Although research and clinical validation studies with modern equipment (and large sample sizes) are still in their nascent stages, early efforts are promising. Analysis of VR software that sets pediatric burn patients in a snowy setting while they’re receiving treatment has shown a 25 to 40 percent reduction in reported pain. This past fall, NMHIC launched a pilot with CU’s School of Dental Medicine to determine whether VR can help people with a phobia of getting their pearly whites treated. “We see technology as something that can be a leveler,” Vogl says. “We’re trying to accelerate the pace at which new ideas get out there.”

Find Your Center

Every empire needs a capital. In Colorado, RiNo’s 180,000-square-foot Catalyst HTI could become the epicenter of the burgeoning digital health sector. Opening in May, Catalyst will be an “industry integrator,” its founders claim. The idea: Amassing a mix of grassroots startups and established businesses under one roof will lead to collaboration that spawns innovation. The facility will boast a co-working floor, four startup accelerators, and traditional office space for big-name powers such as Kaiser Permanente, which will staff a clinic on the ground floor. We caught up with Catalyst president and veteran entrepreneur Mike Biselli (pictured) for his take on the new project.

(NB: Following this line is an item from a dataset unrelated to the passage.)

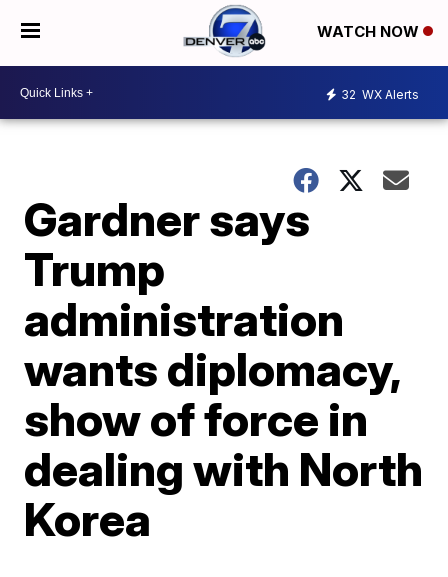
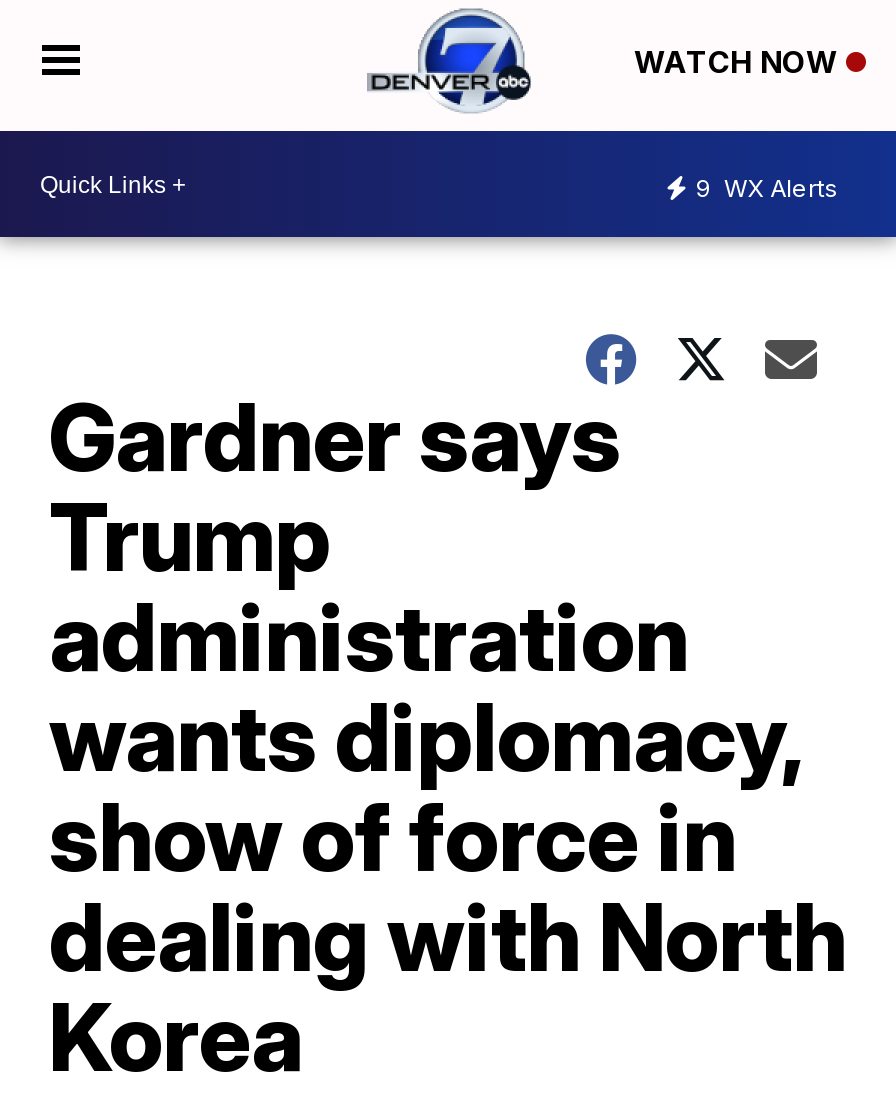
- 32 WX Alerts
+ 9 WX Alerts
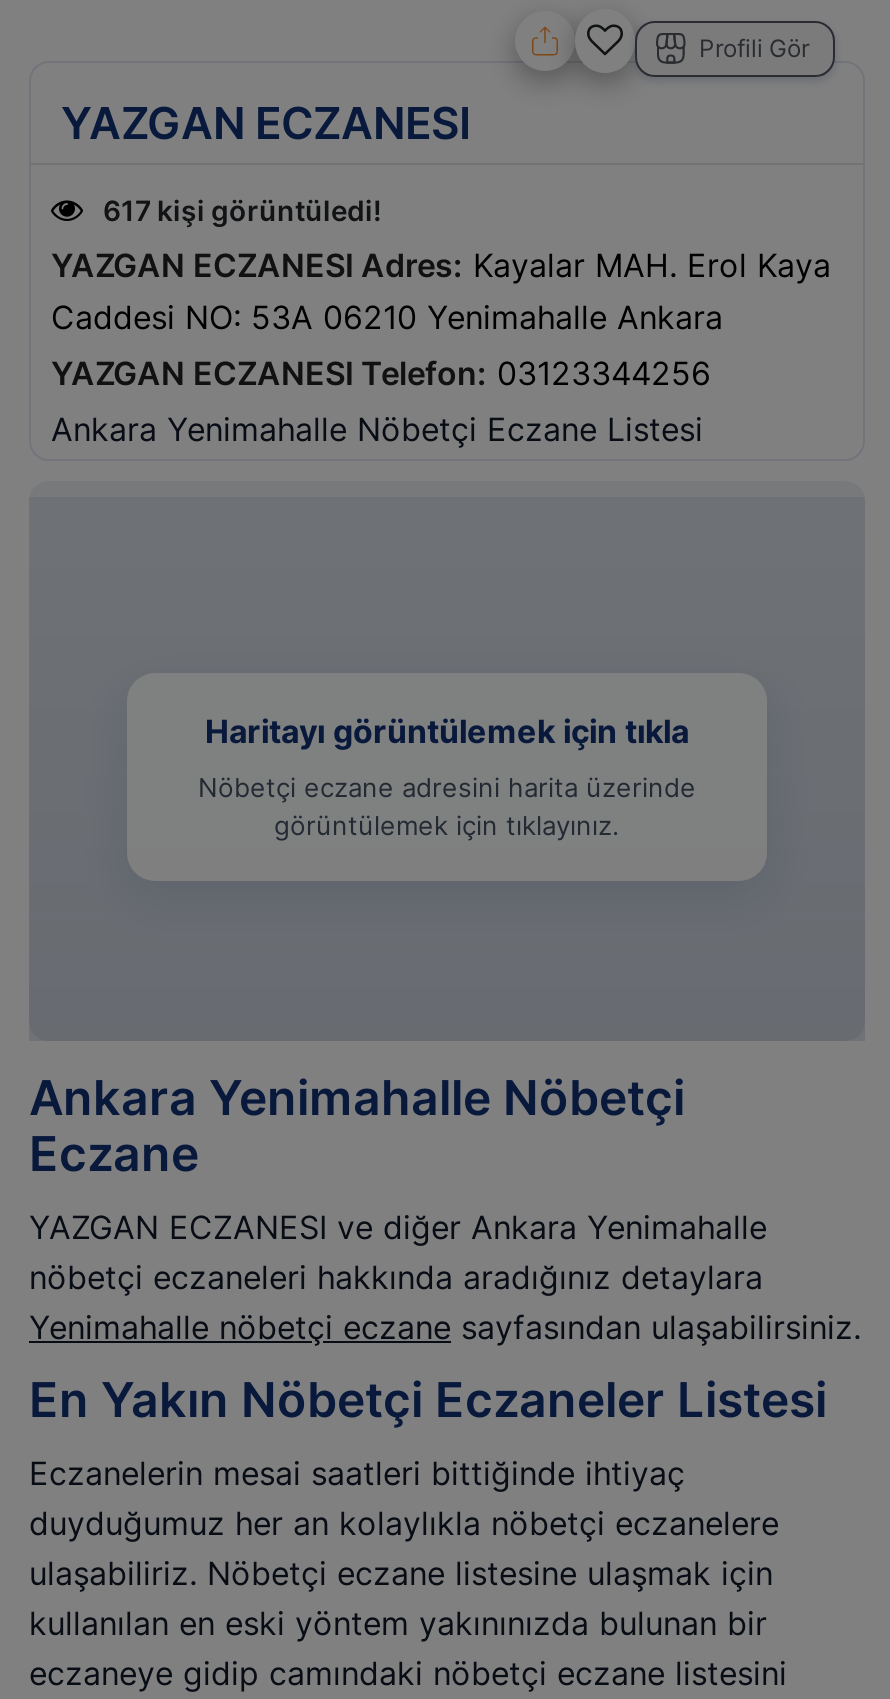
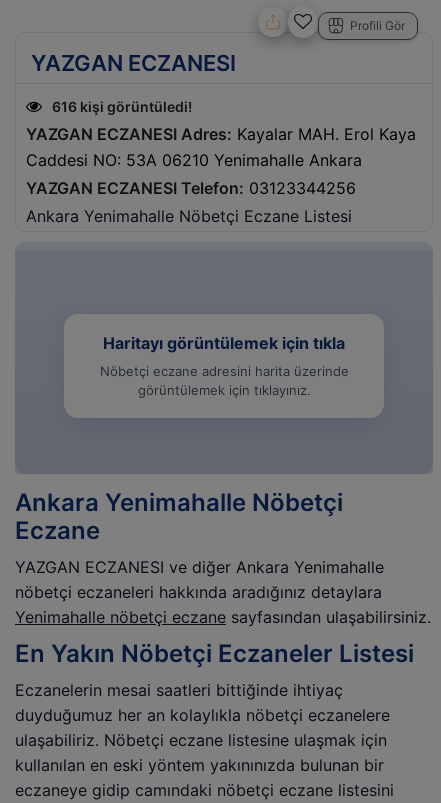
- 617 kişi görüntüledi!
+ 616 kişi görüntüledi!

Photo courtesy of Mike Biselli

5280 Health: Why has health care dragged behind other industries when it comes to innovation?
Mike Biselli: Perverse incentives. If you look at how we incentivize our industry, it’s broken. We’re currently in a fee-for-service environment: A physician or a provider gets paid by your insurance whether you get better or not. And that doesn’t work.

How will creating a space in which health care behemoths cohabitate with small startups help fix the system?
Over the next couple of years, health care will move to a fee-for-performance model. Or fee for value, if you will. A lot of the players inside of health care realize they better start coupling themselves with the innovators and the disruptors. If they don’t collaborate and partner with nimble startups, they could be completely dismantled—and quickly. Look what Uber did to the taxi industry.

Which elements of health care can benefit most from digital health?
Where do I start? The big thing is allowing our electronic health records to talk to each other. My health records should follow me wherever I go. Another big piece is that it’s expensive to have patients come into brick-and-mortar facilities. So how do we engage patients through telemedicine and digital connectivity? Trends are showing us that younger generations want that.

Aid Station

Natural disasters and manmade conflicts create devastating health hazards in developing nations. By becoming the “Amazon of Aid,” the Level Market in Golden hopes to make it easier to deliver humanitarian supplies to those hard-to-reach locales.

Stephanie Cox spent 17 years working in war zones and developing countries, tackling challenges such as boosting water quality, improving sanitation, and advocating for citizens’ access to small-scale agricultural markets. Her experience taught her that while disasters inspire millions to volunteer their time and donate their money, “nobody thinks about how aid supplies get around the world,” Cox says. “It’s an inefficient industry”—one complicated by different languages, infrastructures, and time zones that make it hard for, say, an American NGO to communicate with a manufacturer in Asia. Enter the Level Market, based in Golden. Cox founded the online marketplace in 2015 to be the Amazon of the $140-billion-a-year aid industry. Do-gooders looking to quickly buy and ship products simply click on the company’s website. Here’s how the Level Market is making the world a healthier place.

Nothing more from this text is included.